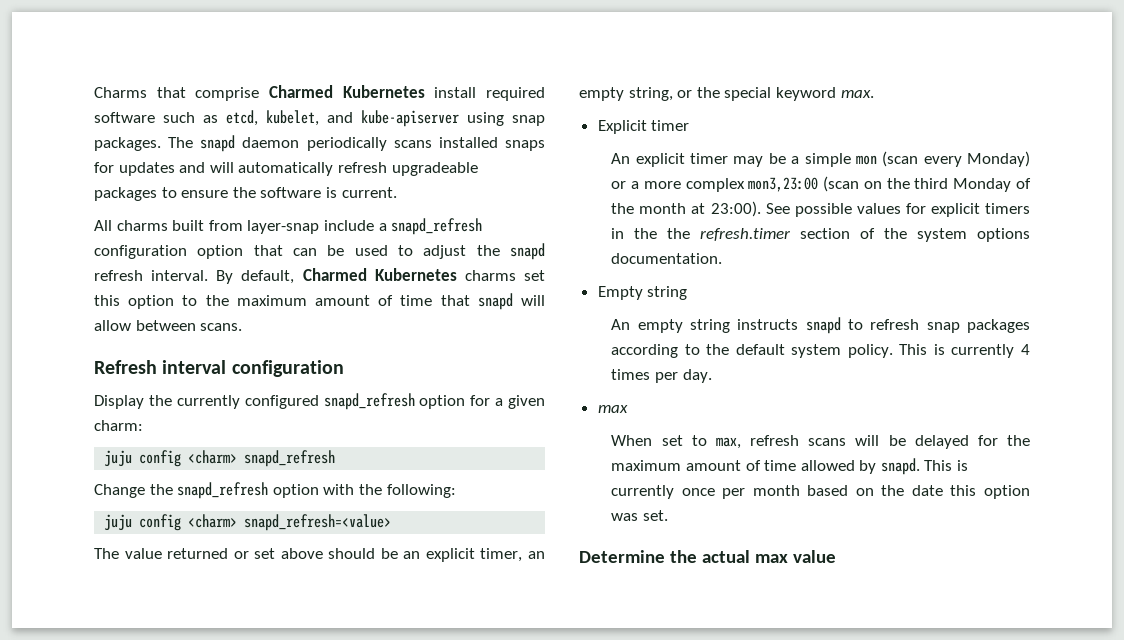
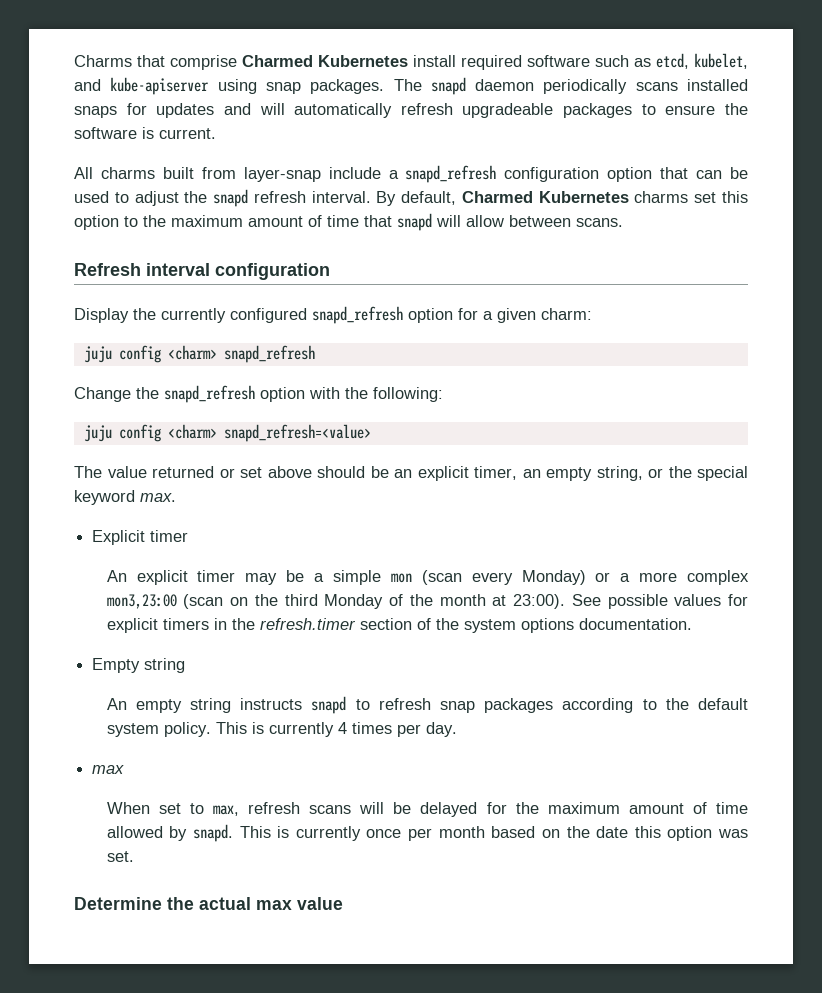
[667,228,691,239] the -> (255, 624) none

...

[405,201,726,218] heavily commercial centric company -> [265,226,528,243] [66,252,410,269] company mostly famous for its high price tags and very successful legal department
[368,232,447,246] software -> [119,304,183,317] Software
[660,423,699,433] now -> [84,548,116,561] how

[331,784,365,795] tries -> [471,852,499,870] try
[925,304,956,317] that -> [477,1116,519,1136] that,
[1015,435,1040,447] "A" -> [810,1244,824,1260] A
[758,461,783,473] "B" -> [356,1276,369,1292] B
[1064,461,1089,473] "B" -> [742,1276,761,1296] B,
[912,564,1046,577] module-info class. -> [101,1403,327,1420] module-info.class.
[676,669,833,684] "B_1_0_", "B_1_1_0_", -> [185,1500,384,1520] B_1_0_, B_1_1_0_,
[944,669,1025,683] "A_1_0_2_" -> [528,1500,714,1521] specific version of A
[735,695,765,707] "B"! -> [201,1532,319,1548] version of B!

- TASK: All lines above from the one holding "-> [356,1276,369,1292] B" to the one holding "version of B!", inclusive, are to be copied exactly; no other line is wanted.

- YOUR RESPONSE:
[758,461,783,473] "B" -> [356,1276,369,1292] B
[1064,461,1089,473] "B" -> [742,1276,761,1296] B,
[912,564,1046,577] module-info class. -> [101,1403,327,1420] module-info.class.
[676,669,833,684] "B_1_0_", "B_1_1_0_", -> [185,1500,384,1520] B_1_0_, B_1_1_0_,
[944,669,1025,683] "A_1_0_2_" -> [528,1500,714,1521] specific version of A
[735,695,765,707] "B"! -> [201,1532,319,1548] version of B!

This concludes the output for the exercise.